Quasiment depuis que la technologie le permet, les développeurs de jeux vidéo ont choisi de détourner le golf pour en faire un peu n’importe quoi d’autre qu’un sport ennuyeux pour riches pédants du Rotary Club et présidents dégénérés de pays en crise. Tour d’horizon d’une vingtaine de jeux de golf plus ou moins stupides ayant marqué l’histoire ou ne demandant qu’à le faire, pour toi lecteur du Pixel Post.
J’ai mis plusieurs semaines à organiser mon corpus. Il faut dire que le nombre de jeux concernés est beaucoup plus important que prévu, et que depuis début 2020, le nombre de jeux de golf idiots n’a cessé de croître.
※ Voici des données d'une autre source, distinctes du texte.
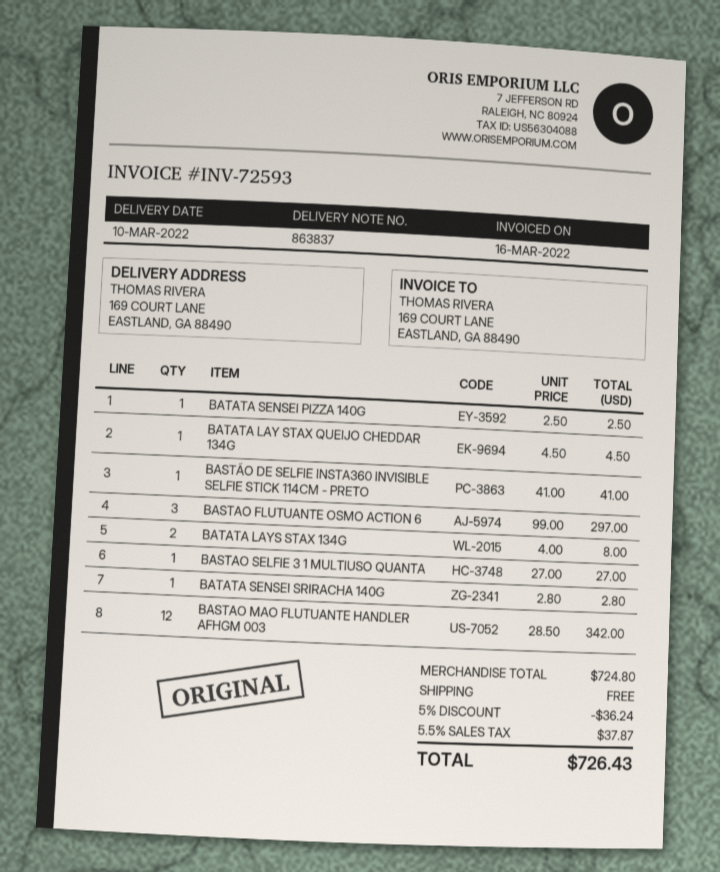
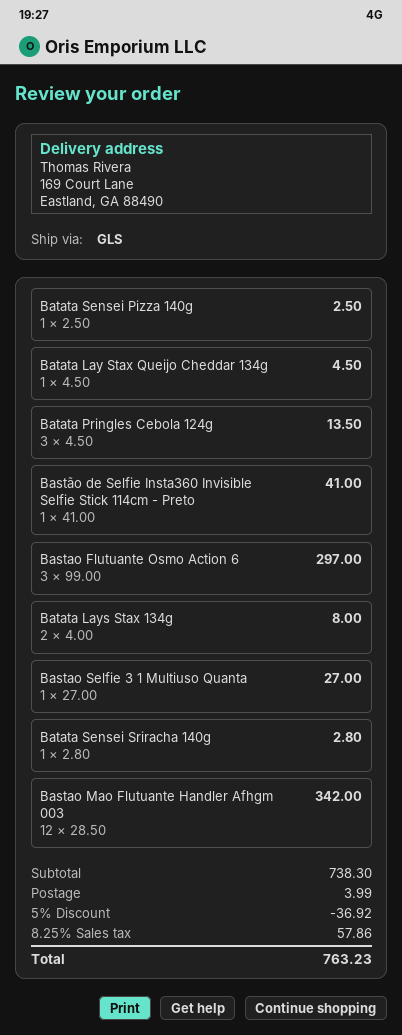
Batata Pringles Cebola 124g: none -> 3 x 4.50 = 13.50
subtotal: 724.80 -> 738.30
discount: 5% = 36.24 -> 5% = 36.92
shipping: 0.00 -> 3.99
tax: 5.5% = 37.87 -> 8.25% = 57.86
total: 726.43 -> 763.23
J’ai fini par classer mes types de jeux de golf stupides en trois catégories organisées par un conseil scientifique composé de moi-même et des araignées qui ont élu domicile chez moi depuis le confinement : ceux qui restent des jeux de golf mais qui ont un habillage un peu con, ceux qui détournent les règles du golf pour rendre la discipline amusante, et ceux qui ne sont pas vraiment des jeux de golf et qui n’essayent même pas vraiment de faire semblant.
Quand le golf met son nez de clown
C’est peut-être les moins intéressants du lot au regard de nos recherches : ces jeux partent du principe que le golf, c’est chiant, mais que c’est quand même très important de faire des jeux de golf. D’une certaine manière, ils s’efforcent de simuler le golf dans des habits rigolos. Ici, pas de vieux CEO japonais et de restaurant ennuyeux où tout le monde porte du blanc : Mario, des robots, des pin-ups et un peu n’importe quoi envahissent les terrains. Je les diviserai en deux sous-catégories : ceux qui essayent d’être « sympas » et ceux qui essayent d’être « délirants ». Les premiers sont souvent de meilleur goût.
C’est par exemple le cas de la série Mario Golf. Dès 1984, Nintendo cherche à développer un jeu de golf en y plaçant ses personnages. Le très sobre Golf ouvre la marche en 1986, et sera suivi d’une demi-douzaine de jeux de moins en moins sérieux à mesure que le bestiaire et la galerie de personnages du Marioverse se développe. Toute proportion gardée, ces jeux restent cependant assez sérieux, avec un enrobage familial et rassurant, témoins de la passion japonaise pour ce sport. Cependant, c’est dans une certaine confidentialité que la série s’achève (pour le moment du moins) sur 3DS en 2014.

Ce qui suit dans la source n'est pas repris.